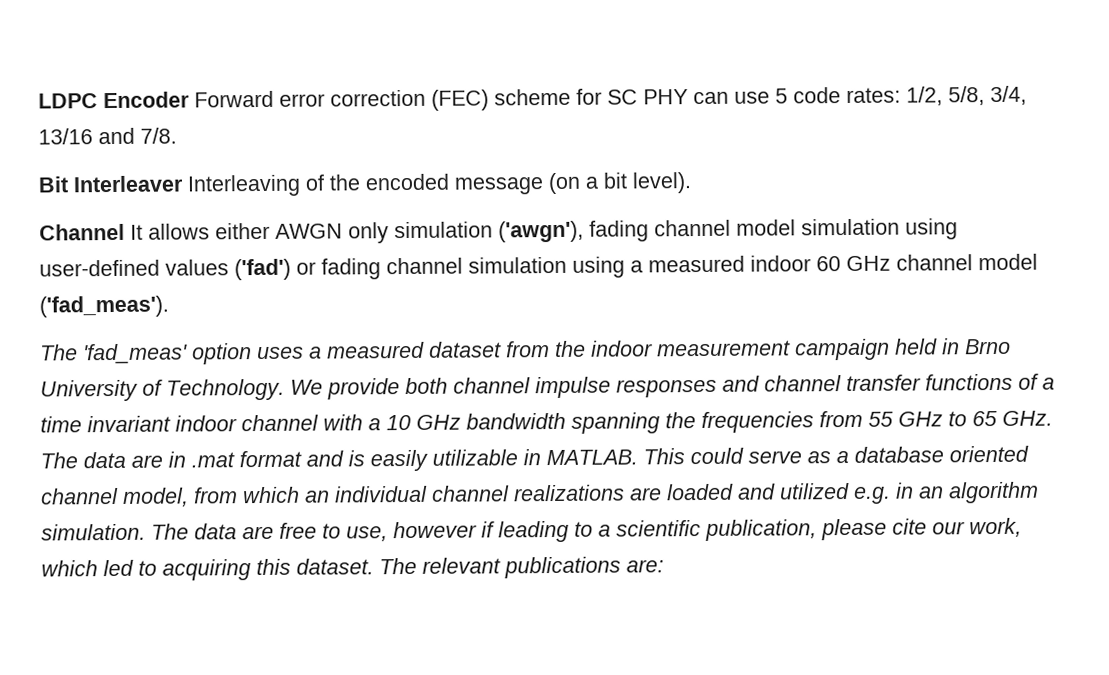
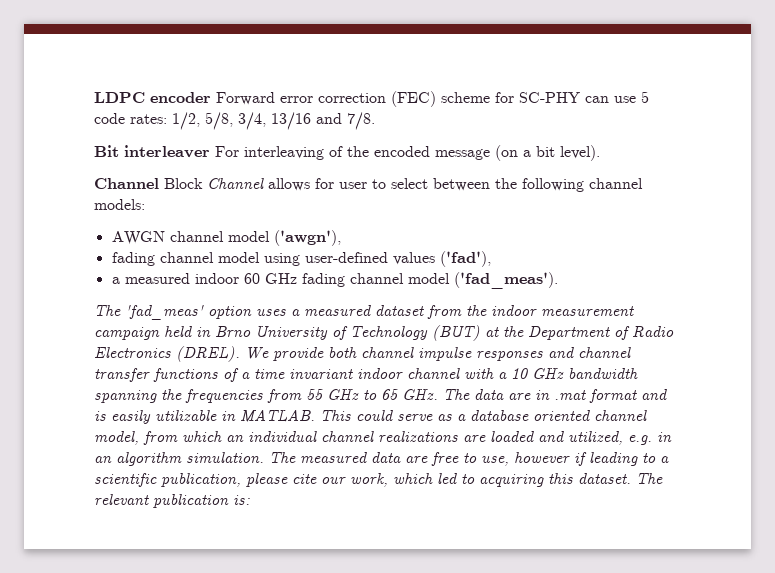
[103,91,190,109] Encoder -> [150,92,211,103] encoder
[607,89,688,105] SC PHY -> [519,92,580,103] SC-PHY
[73,174,301,197] Interleaver Interleaving -> [124,145,324,160] interleaver For interleaving
[130,221,493,244] It allows either AWGN only simulation -> [164,178,643,192] [94,199,145,210] [111,231,270,245] Block Channel allows for user to select between the following channel models: // AWGN channel model
[589,218,900,242] fading channel model simulation -> [111,252,260,266] // fading channel model
[234,256,625,281] ('fad') or fading channel simulation using -> [439,251,491,267] ('fad'), //
(891, 263) none -> [301,273,345,287] fading
[166,378,285,401] Technology. -> [350,325,674,341] [94,346,240,362] Technology (BUT) at the Department of Radio Electronics (DREL).
[779,482,850,500] utilized -> [568,431,623,445] utilized,
(189, 531) none -> [300,452,367,463] measured
[504,556,664,579] publications are: -> [153,494,250,508] publication is:

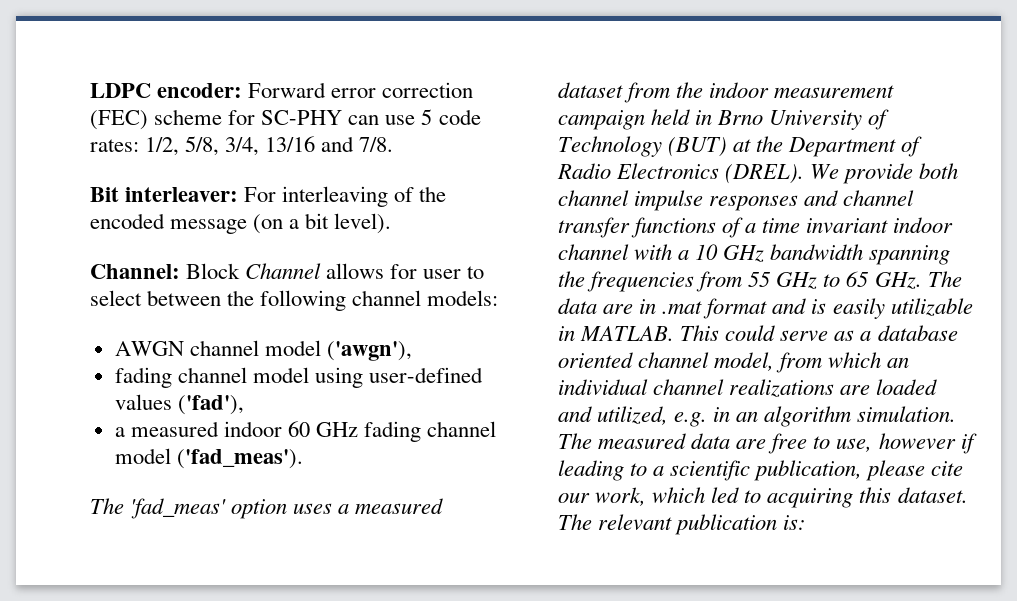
[150,92,211,103] encoder -> [157,83,243,98] encoder:
[124,145,210,158] interleaver -> [125,187,239,202] interleaver:
[94,178,159,189] Channel -> [90,264,180,279] Channel:

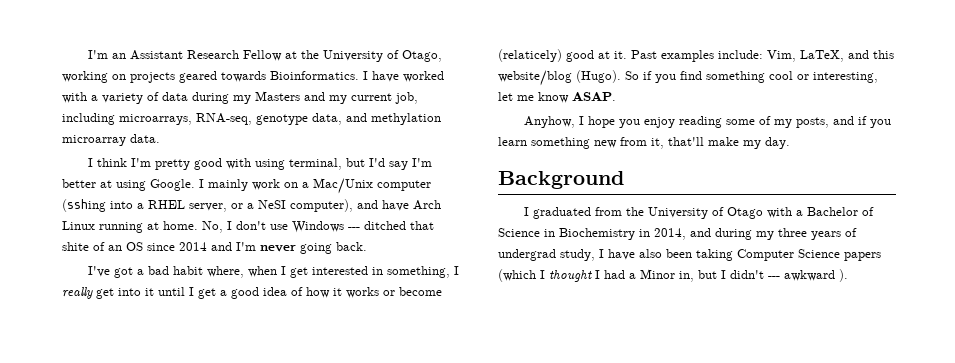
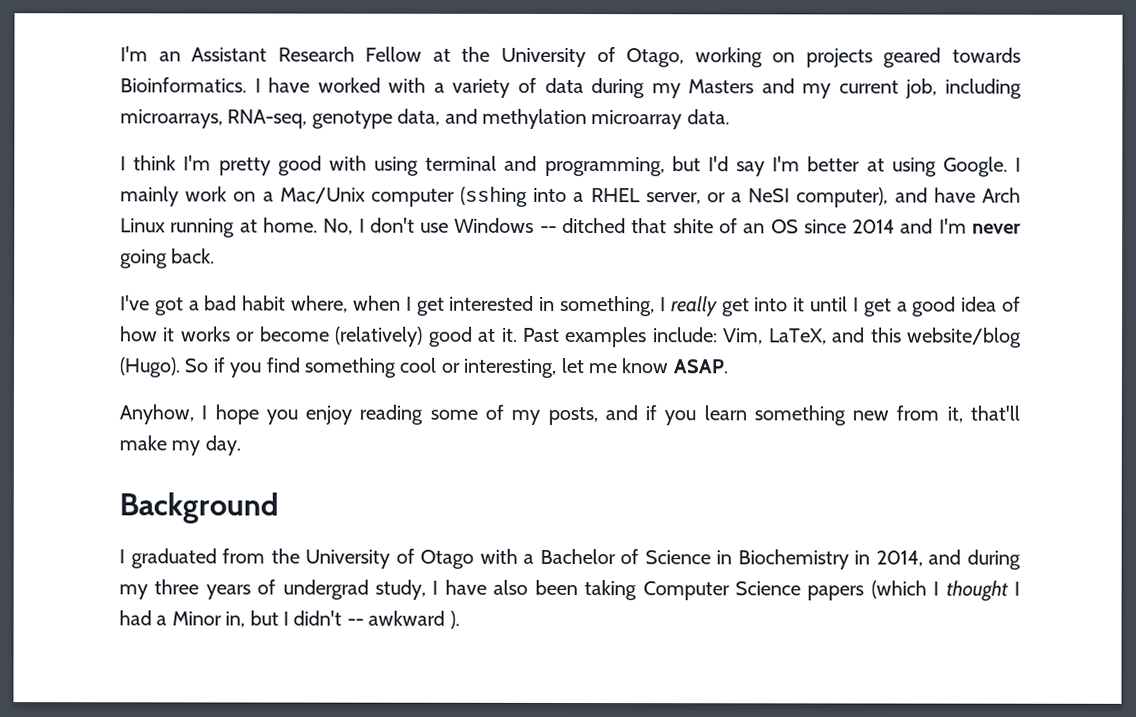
[289,158,343,170] terminal, -> [425,155,665,177] terminal and programming,
[348,227,360,230] --- -> [539,225,557,233] --
[498,49,562,62] (relaticely) -> [335,326,424,347] (relatively)
[768,276,780,279] --- -> [346,618,364,626] --

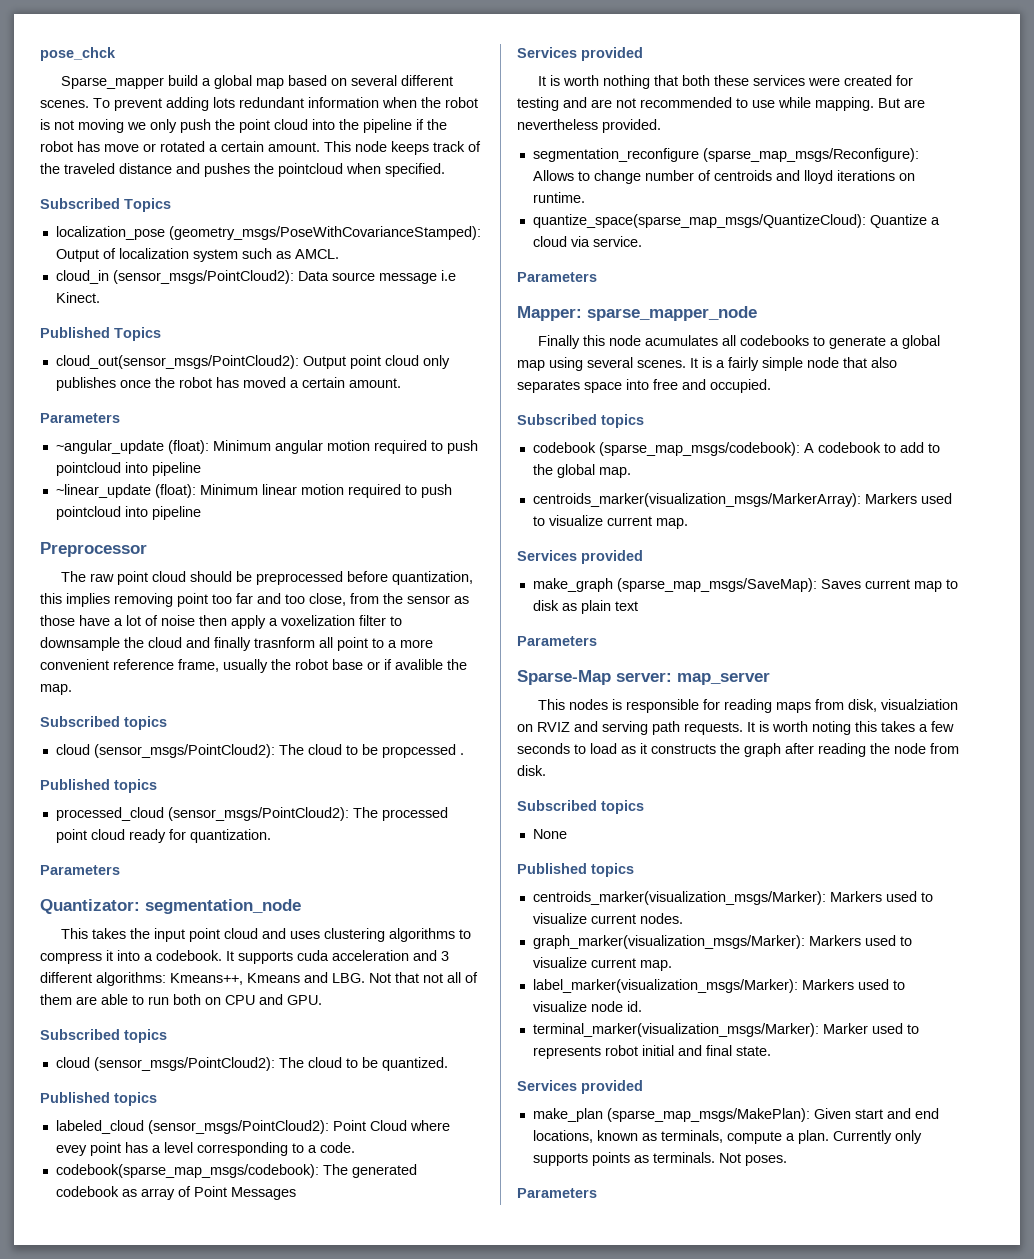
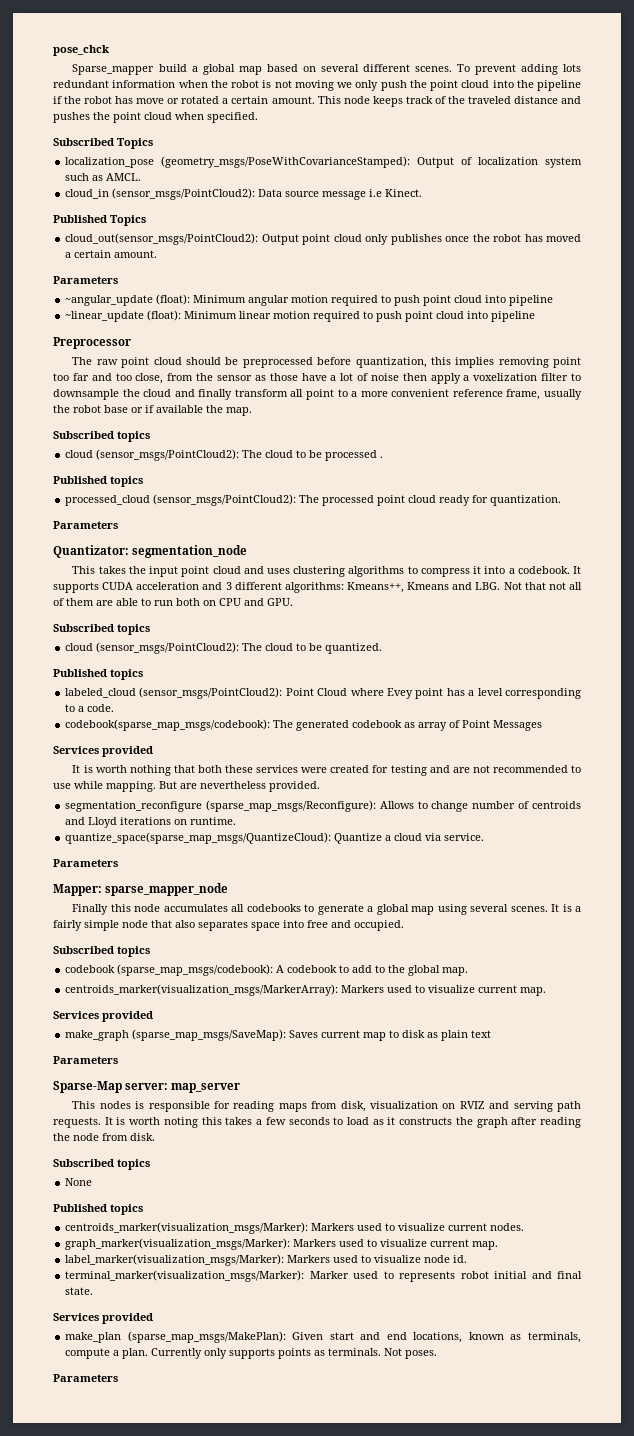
[278,163,343,177] pointcloud -> [113,112,172,123] point cloud
[55,462,121,476] pointcloud -> [423,295,483,306] point cloud
[55,506,121,520] pointcloud -> [405,311,465,322] point cloud
[254,637,315,648] trasnform -> [234,389,288,397] transform
[395,659,443,670] avalible -> [156,405,203,413] available
[381,744,456,758] propcessed -> [325,450,378,461] processed
[297,950,329,961] cuda -> [102,582,134,590] CUDA
[55,1145,87,1156] evey -> [387,688,414,699] Evey
[803,170,833,184] lloyd -> [88,817,118,828] Lloyd
[645,335,719,346] acumulates -> [163,904,228,912] accumulates
[881,699,959,710] visualziation -> [370,1101,439,1109] visualization

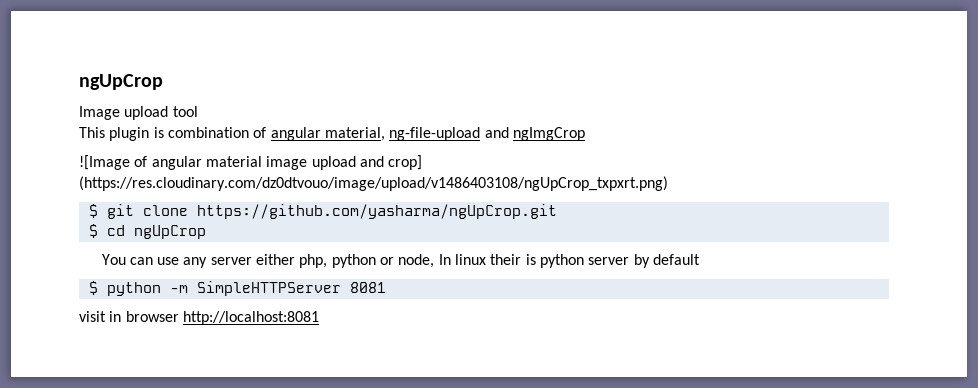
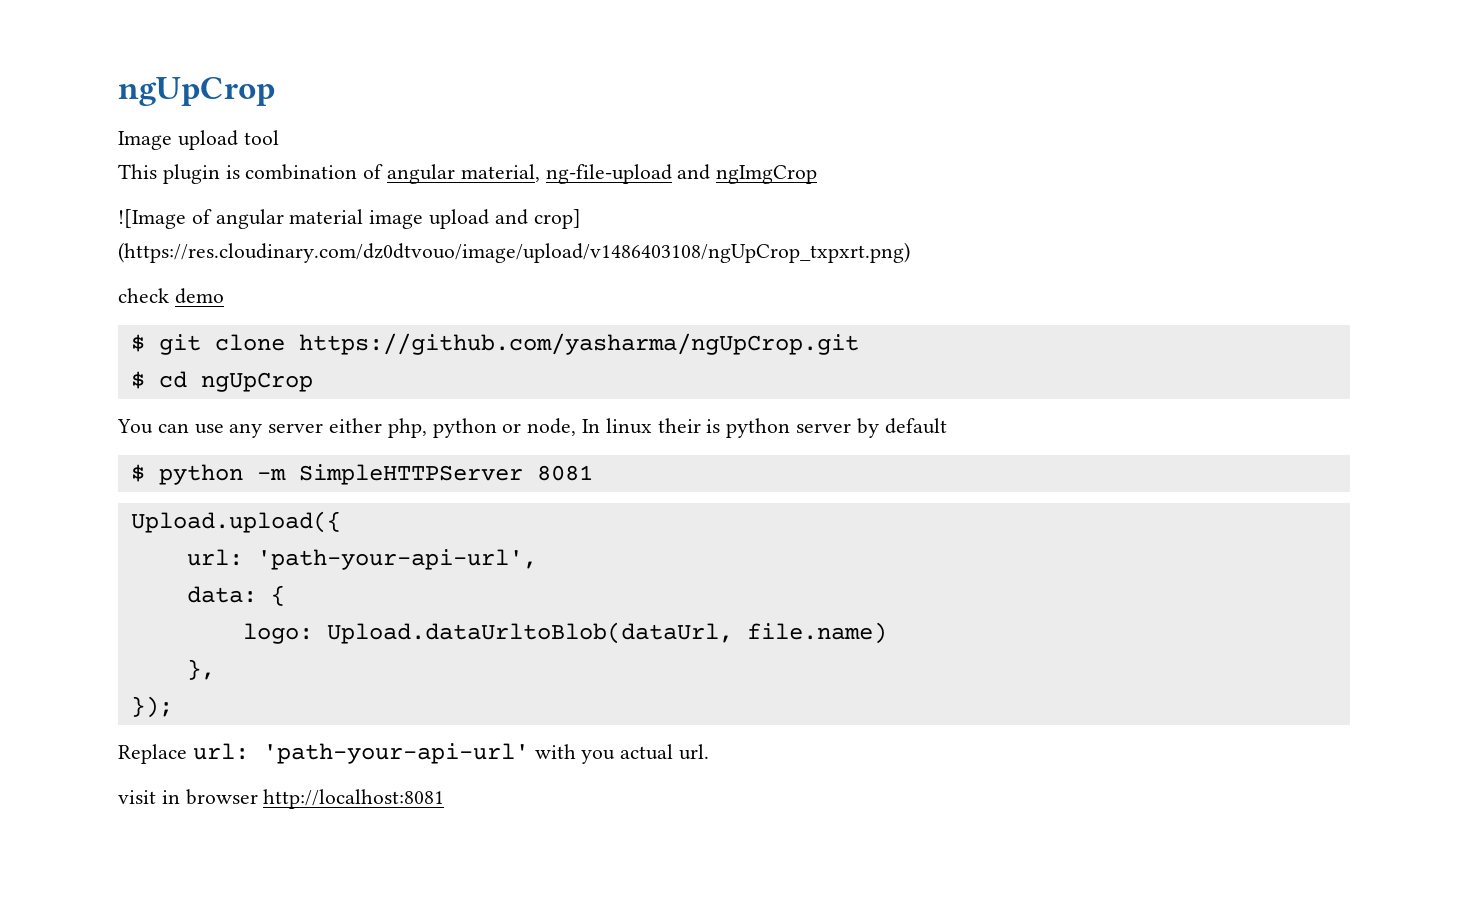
(668, 183) none -> [118,288,224,304] // check demo
(386, 287) none -> [130,511,341,533] [186,549,537,570] [186,585,285,606] [242,622,887,644] [186,659,215,680] [130,696,173,718] [118,743,710,764] // Upload.upload({ // url: 'path-your-api-url', // data: { // logo: Upload.dataUrltoBlob(dataUrl, file.name) // }, // }); // Replace url: 'path-your-api-url' with you actual url.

_ _ _ _

_Task requirements_
Repeat each line of the material exactly, please, and skip every picture.

_Output of the exercise_
[103,91,190,109] Encoder -> [150,92,211,103] encoder
[607,89,688,105] SC PHY -> [519,92,580,103] SC-PHY
[73,174,301,197] Interleaver Interleaving -> [124,145,324,160] interleaver For interleaving
[130,221,493,244] It allows either AWGN only simulation -> [164,178,643,192] [94,199,145,210] [111,231,270,245] Block Channel allows for user to select between the following channel models: // AWGN channel model
[589,218,900,242] fading channel model simulation -> [111,252,260,266] // fading channel model
[234,256,625,281] ('fad') or fading channel simulation using -> [439,251,491,267] ('fad'), //
(891, 263) none -> [301,273,345,287] fading
[166,378,285,401] Technology. -> [350,325,674,341] [94,346,240,362] Technology (BUT) at the Department of Radio Electronics (DREL).
[779,482,850,500] utilized -> [568,431,623,445] utilized,
(189, 531) none -> [300,452,367,463] measured
[504,556,664,579] publications are: -> [153,494,250,508] publication is:

[150,92,211,103] encoder -> [157,83,243,98] encoder:
[124,145,210,158] interleaver -> [125,187,239,202] interleaver:
[94,178,159,189] Channel -> [90,264,180,279] Channel:

[289,158,343,170] terminal, -> [425,155,665,177] terminal and programming,
[348,227,360,230] --- -> [539,225,557,233] --
[498,49,562,62] (relaticely) -> [335,326,424,347] (relatively)
[768,276,780,279] --- -> [346,618,364,626] --

[278,163,343,177] pointcloud -> [113,112,172,123] point cloud
[55,462,121,476] pointcloud -> [423,295,483,306] point cloud
[55,506,121,520] pointcloud -> [405,311,465,322] point cloud
[254,637,315,648] trasnform -> [234,389,288,397] transform
[395,659,443,670] avalible -> [156,405,203,413] available
[381,744,456,758] propcessed -> [325,450,378,461] processed
[297,950,329,961] cuda -> [102,582,134,590] CUDA
[55,1145,87,1156] evey -> [387,688,414,699] Evey
[803,170,833,184] lloyd -> [88,817,118,828] Lloyd
[645,335,719,346] acumulates -> [163,904,228,912] accumulates
[881,699,959,710] visualziation -> [370,1101,439,1109] visualization

(668, 183) none -> [118,288,224,304] // check demo
(386, 287) none -> [130,511,341,533] [186,549,537,570] [186,585,285,606] [242,622,887,644] [186,659,215,680] [130,696,173,718] [118,743,710,764] // Upload.upload({ // url: 'path-your-api-url', // data: { // logo: Upload.dataUrltoBlob(dataUrl, file.name) // }, // }); // Replace url: 'path-your-api-url' with you actual url.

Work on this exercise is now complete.